Work to complete: Copy out each line of the listing below in which the string "none" occurs.

========

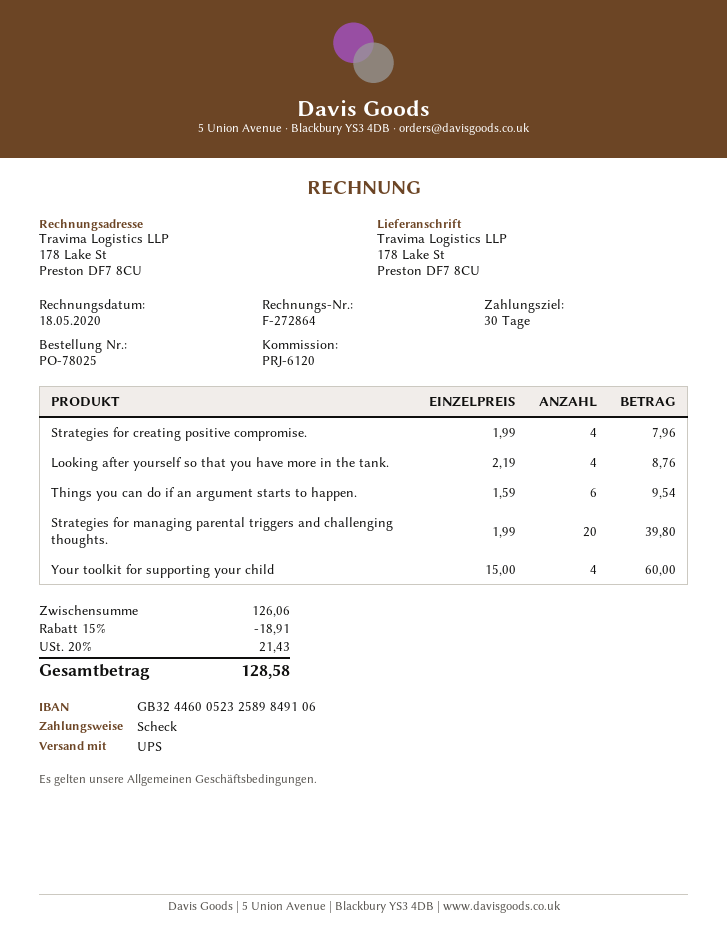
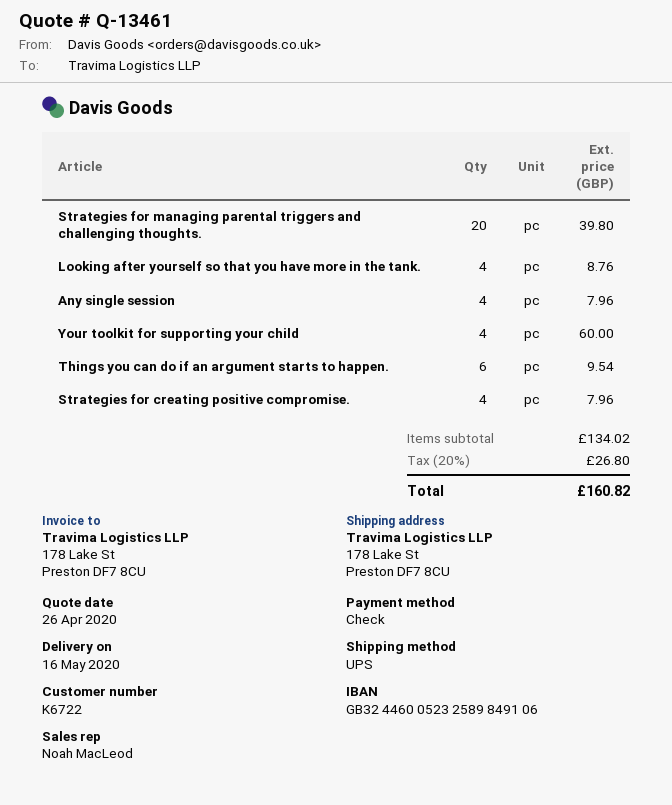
Any single session: none -> 4 for 7.96
subtotal: 126.06 -> 134.02
discount: 15% = 18.91 -> none
tax: 20% = 21.43 -> 20% = 26.80
total: 128.58 -> 160.82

========

Result for this task:
Any single session: none -> 4 for 7.96
discount: 15% = 18.91 -> none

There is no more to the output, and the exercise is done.